“Defamation” is a word loosely used by people when they feel that another person has said something insulting and/or false about them. However, the word has a much more specific definition in the law, as it is defined as any intentional false communication, either written or spoken, that harms a person’s reputation; decreases the respect, regard, or confidence in which a person is held; or induces disparaging, hostile, or disagreeable opinions or feelings against a person. In New York State, ‘defamation’ is a civil charge, and encompasses both written statements (“libel”) and spoken statements (“slander”).
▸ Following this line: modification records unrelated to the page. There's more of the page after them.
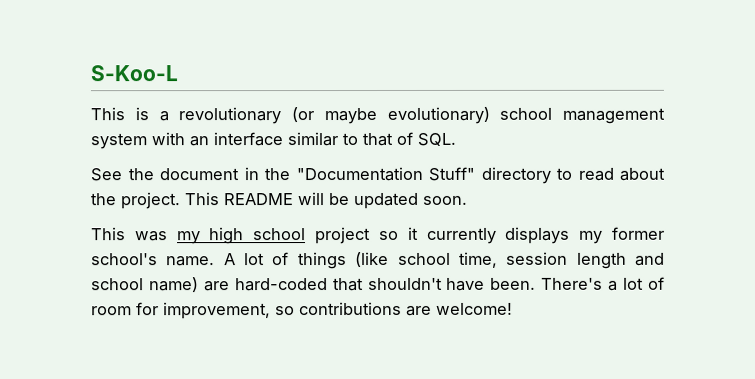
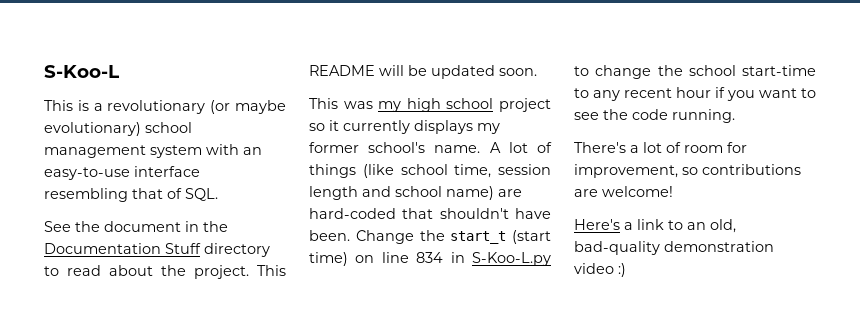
[213,132,358,147] interface similar to -> [44,166,200,180] [44,188,128,202] easy-to-use interface resembling
[295,166,475,182] "Documentation Stuff" -> [44,243,201,254] Documentation Stuff
(537, 283) none -> [355,230,551,244] [309,252,551,266] [574,65,816,79] [574,87,816,101] [574,109,735,123] Change the start_t (start time) on line 834 in S-Koo-L.py to change the school start-time to any recent hour if you want to see the code running. //
(513, 308) none -> [574,219,736,233] [574,241,774,255] [574,263,626,277] // Here's a link to an old, bad-quality demonstration video :)

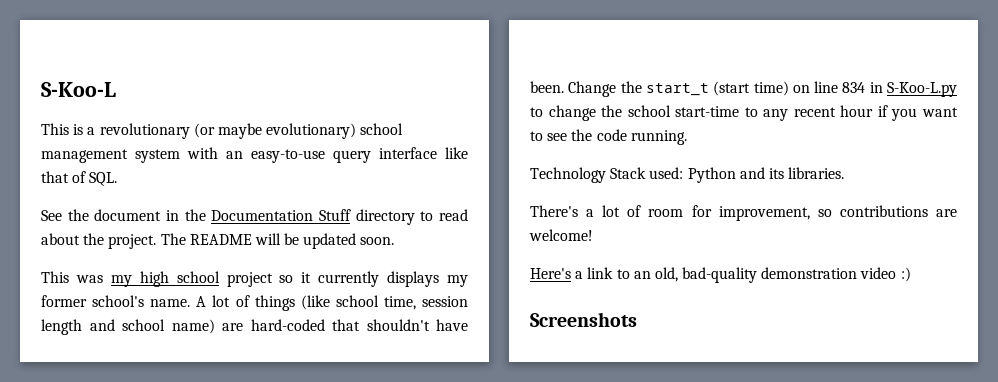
[134,166,200,177] [44,188,128,202] interface resembling -> [333,147,468,163] query interface like
[257,265,286,276] This -> [160,233,186,245] The
(735, 116) none -> [530,167,845,183] // Technology Stack used: Python and its libraries.
(626, 270) none -> [530,312,637,327] // Screenshots

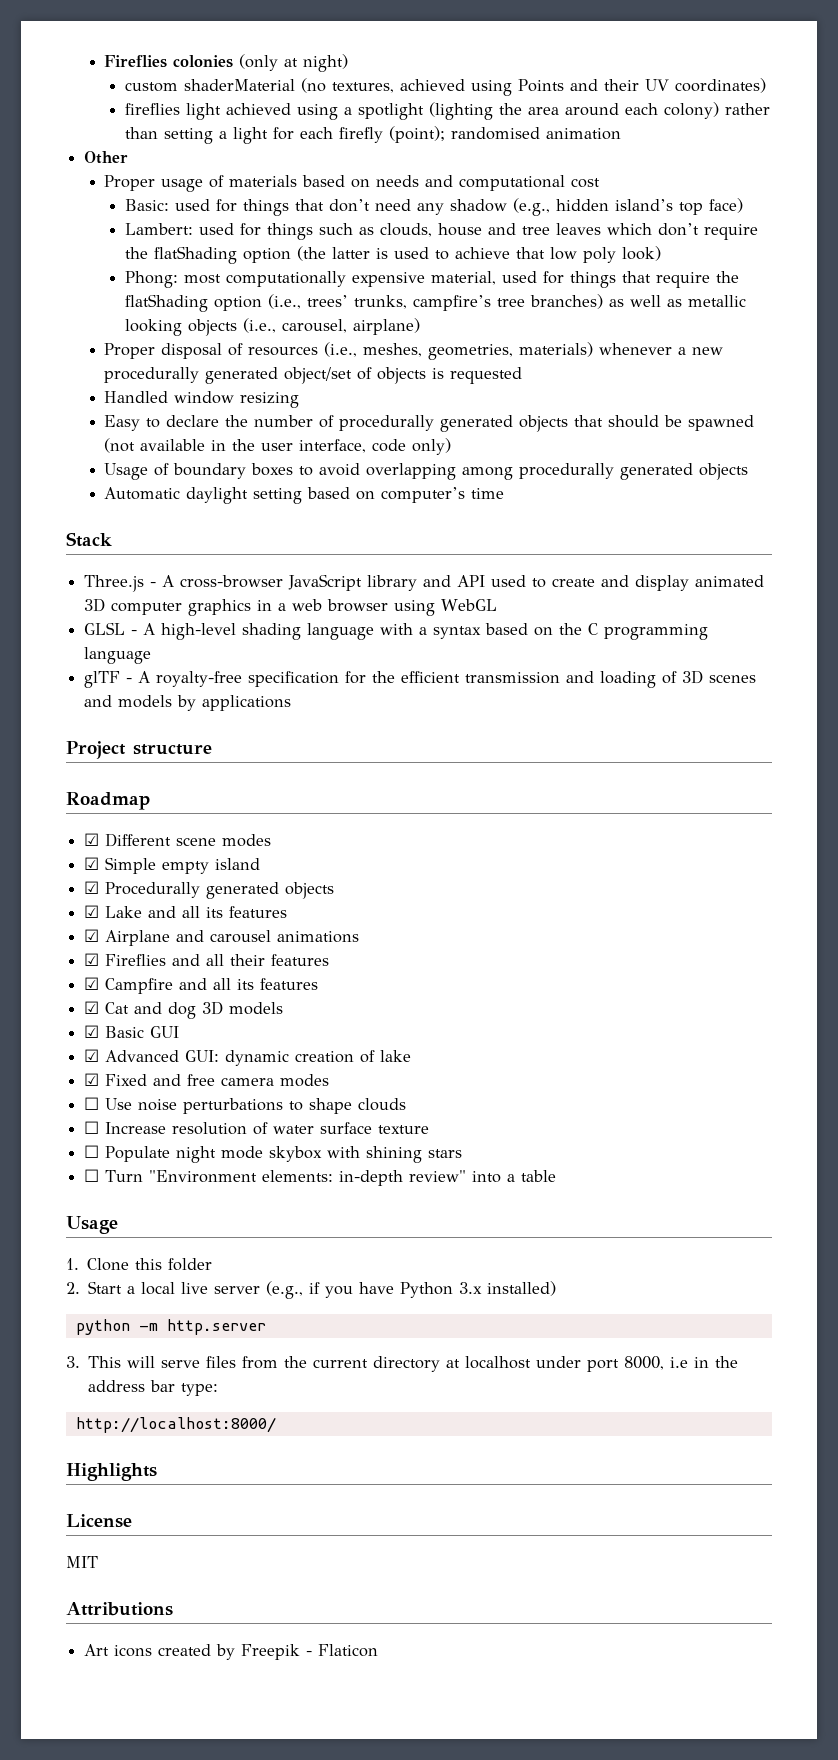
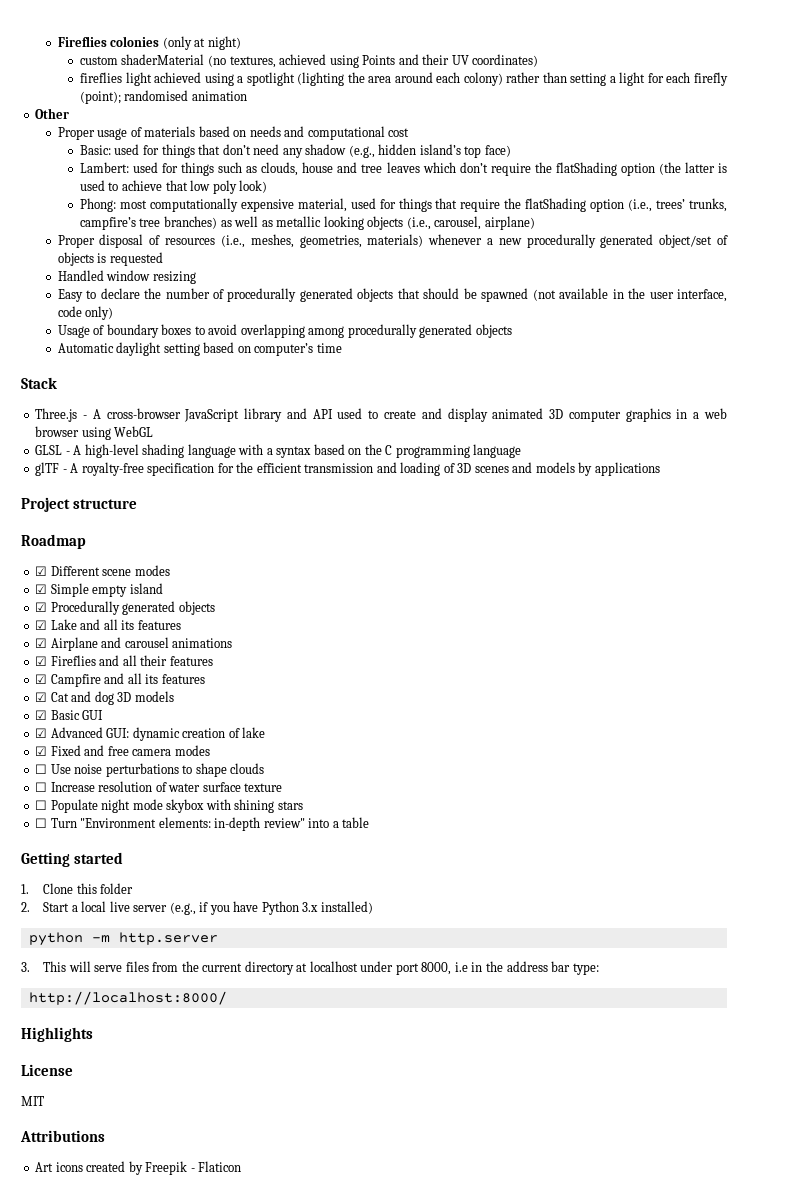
[66,1216,118,1234] Usage -> [21,852,124,867] Getting started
In our practice we usually see defamation lawsuits brought when false criminal charges are levied against someone and which, for example, jeopardize their employment or even lead to their incarceration. While it certainly does not take much for someone to utter or publish a false statement about another person, properly prosecuting a lawsuit in such a case is no easy task as New York has rather demanding specific pleading requirements in these types of cases. Failure to properly craft these lawsuits renders actions defective (and for this reason, our firm has been very successful in defendant against them). What follows is a brief discussion of the law of defamation in New York:
To sustain a defamation claim under New York law, a plaintiff is required to show that:
(1) A defendant made an oral or written factual and defamatory statement;
(2) Regarding the plaintiff;
(3) That was published to others by the defendants; and
(4) That there was resultant injury, unless the statement falls within a category of “per se” harm.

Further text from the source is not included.